Assigned task —
Repeat only the stretch of lines below that runs from the line with "- MS.Ragavendar 86" through the line with "6269 90510406 惠達投資股份有限公司", unaltered.

[Version difference data]
-------------------------

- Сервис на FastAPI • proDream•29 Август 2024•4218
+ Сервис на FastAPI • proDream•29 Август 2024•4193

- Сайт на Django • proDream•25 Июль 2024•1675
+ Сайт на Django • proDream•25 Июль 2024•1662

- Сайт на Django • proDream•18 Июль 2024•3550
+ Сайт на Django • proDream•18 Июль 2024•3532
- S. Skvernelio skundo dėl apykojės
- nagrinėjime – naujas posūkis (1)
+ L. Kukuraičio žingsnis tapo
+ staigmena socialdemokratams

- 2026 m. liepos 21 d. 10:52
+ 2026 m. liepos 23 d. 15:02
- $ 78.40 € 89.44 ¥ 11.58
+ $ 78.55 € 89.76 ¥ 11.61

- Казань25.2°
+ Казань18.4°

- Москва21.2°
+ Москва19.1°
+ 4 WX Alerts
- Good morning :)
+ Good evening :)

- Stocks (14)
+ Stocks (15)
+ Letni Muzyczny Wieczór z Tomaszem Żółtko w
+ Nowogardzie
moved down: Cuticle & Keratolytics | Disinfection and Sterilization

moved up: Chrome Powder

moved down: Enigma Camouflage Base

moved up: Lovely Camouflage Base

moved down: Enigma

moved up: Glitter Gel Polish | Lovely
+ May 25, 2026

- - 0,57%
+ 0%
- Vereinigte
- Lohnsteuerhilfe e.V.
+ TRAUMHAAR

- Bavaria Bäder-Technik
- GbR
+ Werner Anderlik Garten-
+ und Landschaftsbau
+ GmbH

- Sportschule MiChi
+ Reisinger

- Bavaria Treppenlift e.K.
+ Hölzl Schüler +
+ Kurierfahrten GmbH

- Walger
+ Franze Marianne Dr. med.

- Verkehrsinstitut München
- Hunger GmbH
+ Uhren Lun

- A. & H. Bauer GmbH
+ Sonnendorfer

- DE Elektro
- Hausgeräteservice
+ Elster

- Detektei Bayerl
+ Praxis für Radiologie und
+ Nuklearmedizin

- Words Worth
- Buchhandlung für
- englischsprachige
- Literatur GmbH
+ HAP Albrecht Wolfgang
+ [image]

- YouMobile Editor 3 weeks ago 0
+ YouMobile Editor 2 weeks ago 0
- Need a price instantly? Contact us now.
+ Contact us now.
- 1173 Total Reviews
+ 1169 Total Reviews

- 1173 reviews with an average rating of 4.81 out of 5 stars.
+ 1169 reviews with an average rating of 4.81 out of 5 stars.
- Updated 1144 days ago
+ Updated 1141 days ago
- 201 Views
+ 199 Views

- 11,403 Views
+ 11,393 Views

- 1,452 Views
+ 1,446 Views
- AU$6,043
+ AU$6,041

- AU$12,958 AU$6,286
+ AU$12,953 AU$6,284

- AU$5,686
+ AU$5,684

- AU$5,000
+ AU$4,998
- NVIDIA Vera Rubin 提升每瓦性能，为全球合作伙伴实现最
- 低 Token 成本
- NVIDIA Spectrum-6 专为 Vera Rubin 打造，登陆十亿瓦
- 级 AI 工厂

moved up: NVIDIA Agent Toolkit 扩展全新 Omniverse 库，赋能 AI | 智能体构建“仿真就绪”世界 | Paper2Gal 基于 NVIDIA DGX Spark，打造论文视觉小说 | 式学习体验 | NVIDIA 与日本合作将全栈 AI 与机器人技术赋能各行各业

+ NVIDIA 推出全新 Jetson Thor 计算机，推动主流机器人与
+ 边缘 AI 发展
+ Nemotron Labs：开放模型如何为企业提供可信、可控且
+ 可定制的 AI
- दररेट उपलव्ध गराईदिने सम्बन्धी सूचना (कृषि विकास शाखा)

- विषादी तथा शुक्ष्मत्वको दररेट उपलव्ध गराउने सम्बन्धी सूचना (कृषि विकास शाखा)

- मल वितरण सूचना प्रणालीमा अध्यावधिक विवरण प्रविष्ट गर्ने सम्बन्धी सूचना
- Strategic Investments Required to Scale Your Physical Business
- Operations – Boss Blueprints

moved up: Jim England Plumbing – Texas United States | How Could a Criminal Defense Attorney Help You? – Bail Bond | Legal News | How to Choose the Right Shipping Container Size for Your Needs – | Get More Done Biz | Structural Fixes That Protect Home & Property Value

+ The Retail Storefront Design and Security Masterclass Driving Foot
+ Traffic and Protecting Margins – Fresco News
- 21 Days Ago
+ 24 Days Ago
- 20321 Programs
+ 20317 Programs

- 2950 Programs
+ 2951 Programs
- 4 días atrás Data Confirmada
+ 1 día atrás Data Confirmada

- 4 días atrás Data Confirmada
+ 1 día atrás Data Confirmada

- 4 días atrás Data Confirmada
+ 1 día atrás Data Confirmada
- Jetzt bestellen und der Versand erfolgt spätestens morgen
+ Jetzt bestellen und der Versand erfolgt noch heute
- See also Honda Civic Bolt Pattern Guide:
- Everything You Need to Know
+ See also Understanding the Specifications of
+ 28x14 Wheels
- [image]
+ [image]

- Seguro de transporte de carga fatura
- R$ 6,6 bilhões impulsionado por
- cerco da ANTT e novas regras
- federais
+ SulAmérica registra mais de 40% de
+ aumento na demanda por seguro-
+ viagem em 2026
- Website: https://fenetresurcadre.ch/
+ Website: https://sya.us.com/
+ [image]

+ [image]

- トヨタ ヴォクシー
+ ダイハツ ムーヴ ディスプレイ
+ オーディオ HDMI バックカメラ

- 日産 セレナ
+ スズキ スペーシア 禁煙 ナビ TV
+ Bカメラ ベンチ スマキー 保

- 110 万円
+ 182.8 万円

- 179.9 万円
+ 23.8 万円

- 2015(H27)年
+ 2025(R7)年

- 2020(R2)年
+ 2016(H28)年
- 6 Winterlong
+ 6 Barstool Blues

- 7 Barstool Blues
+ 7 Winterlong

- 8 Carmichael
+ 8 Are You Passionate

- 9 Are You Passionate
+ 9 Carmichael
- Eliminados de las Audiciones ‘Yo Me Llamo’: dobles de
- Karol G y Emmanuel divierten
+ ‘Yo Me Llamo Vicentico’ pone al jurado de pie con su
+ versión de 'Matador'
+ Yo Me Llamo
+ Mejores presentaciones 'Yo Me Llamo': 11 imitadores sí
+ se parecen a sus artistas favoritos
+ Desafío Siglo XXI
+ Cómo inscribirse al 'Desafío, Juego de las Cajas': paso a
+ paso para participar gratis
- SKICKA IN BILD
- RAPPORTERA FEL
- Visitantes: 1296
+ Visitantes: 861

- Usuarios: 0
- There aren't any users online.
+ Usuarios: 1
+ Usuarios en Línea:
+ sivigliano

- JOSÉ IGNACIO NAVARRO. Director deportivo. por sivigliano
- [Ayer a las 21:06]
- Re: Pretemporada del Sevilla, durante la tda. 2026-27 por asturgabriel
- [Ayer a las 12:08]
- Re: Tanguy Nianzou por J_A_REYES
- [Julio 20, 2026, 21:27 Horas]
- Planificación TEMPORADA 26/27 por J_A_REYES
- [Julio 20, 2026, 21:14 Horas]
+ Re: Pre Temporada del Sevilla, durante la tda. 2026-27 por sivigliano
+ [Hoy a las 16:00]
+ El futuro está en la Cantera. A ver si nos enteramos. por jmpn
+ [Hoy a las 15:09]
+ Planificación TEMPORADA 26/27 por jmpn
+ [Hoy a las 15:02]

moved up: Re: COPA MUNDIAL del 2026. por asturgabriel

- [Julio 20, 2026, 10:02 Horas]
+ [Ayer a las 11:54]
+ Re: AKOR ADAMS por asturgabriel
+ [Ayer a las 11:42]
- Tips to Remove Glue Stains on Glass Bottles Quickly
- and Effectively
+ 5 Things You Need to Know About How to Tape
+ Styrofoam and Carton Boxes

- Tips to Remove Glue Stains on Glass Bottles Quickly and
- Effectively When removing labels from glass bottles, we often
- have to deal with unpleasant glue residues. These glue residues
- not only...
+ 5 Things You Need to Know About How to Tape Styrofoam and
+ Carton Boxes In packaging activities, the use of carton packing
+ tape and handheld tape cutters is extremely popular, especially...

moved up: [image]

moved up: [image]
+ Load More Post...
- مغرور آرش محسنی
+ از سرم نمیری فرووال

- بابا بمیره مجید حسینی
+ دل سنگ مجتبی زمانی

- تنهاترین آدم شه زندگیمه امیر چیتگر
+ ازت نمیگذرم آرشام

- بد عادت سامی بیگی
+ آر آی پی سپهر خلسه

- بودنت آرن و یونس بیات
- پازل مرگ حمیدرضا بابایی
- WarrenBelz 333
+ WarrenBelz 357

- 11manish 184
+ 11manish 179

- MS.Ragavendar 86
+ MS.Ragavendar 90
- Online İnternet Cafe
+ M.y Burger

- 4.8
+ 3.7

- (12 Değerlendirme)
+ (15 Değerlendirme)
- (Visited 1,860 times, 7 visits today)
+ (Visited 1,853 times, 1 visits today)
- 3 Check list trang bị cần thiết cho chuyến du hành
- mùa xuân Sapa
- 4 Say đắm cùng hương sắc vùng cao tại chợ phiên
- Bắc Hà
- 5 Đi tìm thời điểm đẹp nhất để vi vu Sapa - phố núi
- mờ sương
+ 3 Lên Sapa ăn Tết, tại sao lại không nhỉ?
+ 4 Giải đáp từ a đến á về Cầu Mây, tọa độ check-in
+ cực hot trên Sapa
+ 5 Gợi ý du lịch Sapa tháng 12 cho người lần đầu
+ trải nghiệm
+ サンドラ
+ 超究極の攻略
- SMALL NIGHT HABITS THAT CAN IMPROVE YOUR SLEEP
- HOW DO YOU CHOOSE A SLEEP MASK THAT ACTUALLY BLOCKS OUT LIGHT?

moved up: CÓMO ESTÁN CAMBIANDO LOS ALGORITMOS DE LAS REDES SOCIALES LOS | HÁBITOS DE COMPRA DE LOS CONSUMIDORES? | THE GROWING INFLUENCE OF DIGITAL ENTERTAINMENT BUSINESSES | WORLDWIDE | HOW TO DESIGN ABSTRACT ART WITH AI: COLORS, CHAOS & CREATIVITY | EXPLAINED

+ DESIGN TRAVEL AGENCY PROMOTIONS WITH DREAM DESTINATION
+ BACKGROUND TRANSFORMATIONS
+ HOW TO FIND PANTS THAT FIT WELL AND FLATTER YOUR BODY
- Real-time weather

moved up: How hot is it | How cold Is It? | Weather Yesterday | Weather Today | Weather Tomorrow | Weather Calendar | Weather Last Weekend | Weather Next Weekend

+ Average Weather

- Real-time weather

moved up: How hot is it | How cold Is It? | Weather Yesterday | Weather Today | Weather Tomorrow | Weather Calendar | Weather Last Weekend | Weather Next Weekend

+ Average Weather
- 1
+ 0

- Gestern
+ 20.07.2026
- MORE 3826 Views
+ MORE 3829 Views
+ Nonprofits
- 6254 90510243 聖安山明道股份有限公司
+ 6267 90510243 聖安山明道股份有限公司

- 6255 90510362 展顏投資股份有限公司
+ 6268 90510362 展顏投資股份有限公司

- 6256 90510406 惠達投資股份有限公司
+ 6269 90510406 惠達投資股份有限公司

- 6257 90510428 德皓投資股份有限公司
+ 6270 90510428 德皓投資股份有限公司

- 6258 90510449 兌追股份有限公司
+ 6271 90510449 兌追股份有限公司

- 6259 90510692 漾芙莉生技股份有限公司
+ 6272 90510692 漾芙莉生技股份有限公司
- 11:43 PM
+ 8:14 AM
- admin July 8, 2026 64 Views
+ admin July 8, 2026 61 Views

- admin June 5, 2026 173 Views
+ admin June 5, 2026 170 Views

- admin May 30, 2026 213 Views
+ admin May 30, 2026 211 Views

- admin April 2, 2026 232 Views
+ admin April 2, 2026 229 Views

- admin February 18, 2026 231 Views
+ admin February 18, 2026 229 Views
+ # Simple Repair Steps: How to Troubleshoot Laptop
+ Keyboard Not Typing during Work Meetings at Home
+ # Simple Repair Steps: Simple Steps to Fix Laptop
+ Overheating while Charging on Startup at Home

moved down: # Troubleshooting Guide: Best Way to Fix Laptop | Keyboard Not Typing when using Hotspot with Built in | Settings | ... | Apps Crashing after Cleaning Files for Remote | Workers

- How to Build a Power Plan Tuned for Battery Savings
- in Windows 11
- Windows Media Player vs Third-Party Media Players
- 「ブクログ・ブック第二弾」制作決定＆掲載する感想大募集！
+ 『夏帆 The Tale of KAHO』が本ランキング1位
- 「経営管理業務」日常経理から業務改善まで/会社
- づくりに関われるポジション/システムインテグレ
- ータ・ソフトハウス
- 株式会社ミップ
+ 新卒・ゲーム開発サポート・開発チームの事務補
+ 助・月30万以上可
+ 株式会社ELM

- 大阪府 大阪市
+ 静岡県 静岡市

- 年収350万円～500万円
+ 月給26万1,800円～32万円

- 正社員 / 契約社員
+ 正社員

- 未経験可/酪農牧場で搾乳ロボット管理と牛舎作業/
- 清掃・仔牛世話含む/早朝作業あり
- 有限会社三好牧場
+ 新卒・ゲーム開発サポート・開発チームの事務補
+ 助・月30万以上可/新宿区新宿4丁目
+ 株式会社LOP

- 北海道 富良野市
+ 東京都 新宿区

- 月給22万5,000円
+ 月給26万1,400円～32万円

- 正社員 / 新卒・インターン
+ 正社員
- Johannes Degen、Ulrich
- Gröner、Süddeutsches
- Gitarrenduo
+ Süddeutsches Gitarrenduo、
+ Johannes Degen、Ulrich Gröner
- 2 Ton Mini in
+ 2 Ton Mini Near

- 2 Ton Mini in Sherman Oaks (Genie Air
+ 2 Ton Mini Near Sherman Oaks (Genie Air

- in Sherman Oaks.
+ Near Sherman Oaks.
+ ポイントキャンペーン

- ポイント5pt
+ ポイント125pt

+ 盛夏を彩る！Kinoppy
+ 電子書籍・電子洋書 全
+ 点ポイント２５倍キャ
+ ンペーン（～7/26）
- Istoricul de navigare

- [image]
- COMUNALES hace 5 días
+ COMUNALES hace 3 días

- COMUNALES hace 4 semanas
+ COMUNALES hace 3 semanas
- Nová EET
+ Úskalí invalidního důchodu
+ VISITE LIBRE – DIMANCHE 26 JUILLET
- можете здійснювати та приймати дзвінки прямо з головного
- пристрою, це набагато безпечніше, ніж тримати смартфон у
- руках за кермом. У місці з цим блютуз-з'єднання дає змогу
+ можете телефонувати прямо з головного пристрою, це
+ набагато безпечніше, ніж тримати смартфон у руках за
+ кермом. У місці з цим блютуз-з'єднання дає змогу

-------------------------

Final answer —
- MS.Ragavendar 86
+ MS.Ragavendar 90
- Online İnternet Cafe
+ M.y Burger

- 4.8
+ 3.7

- (12 Değerlendirme)
+ (15 Değerlendirme)
- (Visited 1,860 times, 7 visits today)
+ (Visited 1,853 times, 1 visits today)
- 3 Check list trang bị cần thiết cho chuyến du hành
- mùa xuân Sapa
- 4 Say đắm cùng hương sắc vùng cao tại chợ phiên
- Bắc Hà
- 5 Đi tìm thời điểm đẹp nhất để vi vu Sapa - phố núi
- mờ sương
+ 3 Lên Sapa ăn Tết, tại sao lại không nhỉ?
+ 4 Giải đáp từ a đến á về Cầu Mây, tọa độ check-in
+ cực hot trên Sapa
+ 5 Gợi ý du lịch Sapa tháng 12 cho người lần đầu
+ trải nghiệm
+ サンドラ
+ 超究極の攻略
- SMALL NIGHT HABITS THAT CAN IMPROVE YOUR SLEEP
- HOW DO YOU CHOOSE A SLEEP MASK THAT ACTUALLY BLOCKS OUT LIGHT?

moved up: CÓMO ESTÁN CAMBIANDO LOS ALGORITMOS DE LAS REDES SOCIALES LOS | HÁBITOS DE COMPRA DE LOS CONSUMIDORES? | THE GROWING INFLUENCE OF DIGITAL ENTERTAINMENT BUSINESSES | WORLDWIDE | HOW TO DESIGN ABSTRACT ART WITH AI: COLORS, CHAOS & CREATIVITY | EXPLAINED

+ DESIGN TRAVEL AGENCY PROMOTIONS WITH DREAM DESTINATION
+ BACKGROUND TRANSFORMATIONS
+ HOW TO FIND PANTS THAT FIT WELL AND FLATTER YOUR BODY
- Real-time weather

moved up: How hot is it | How cold Is It? | Weather Yesterday | Weather Today | Weather Tomorrow | Weather Calendar | Weather Last Weekend | Weather Next Weekend

+ Average Weather

- Real-time weather

moved up: How hot is it | How cold Is It? | Weather Yesterday | Weather Today | Weather Tomorrow | Weather Calendar | Weather Last Weekend | Weather Next Weekend

+ Average Weather
- 1
+ 0

- Gestern
+ 20.07.2026
- MORE 3826 Views
+ MORE 3829 Views
+ Nonprofits
- 6254 90510243 聖安山明道股份有限公司
+ 6267 90510243 聖安山明道股份有限公司

- 6255 90510362 展顏投資股份有限公司
+ 6268 90510362 展顏投資股份有限公司

- 6256 90510406 惠達投資股份有限公司
+ 6269 90510406 惠達投資股份有限公司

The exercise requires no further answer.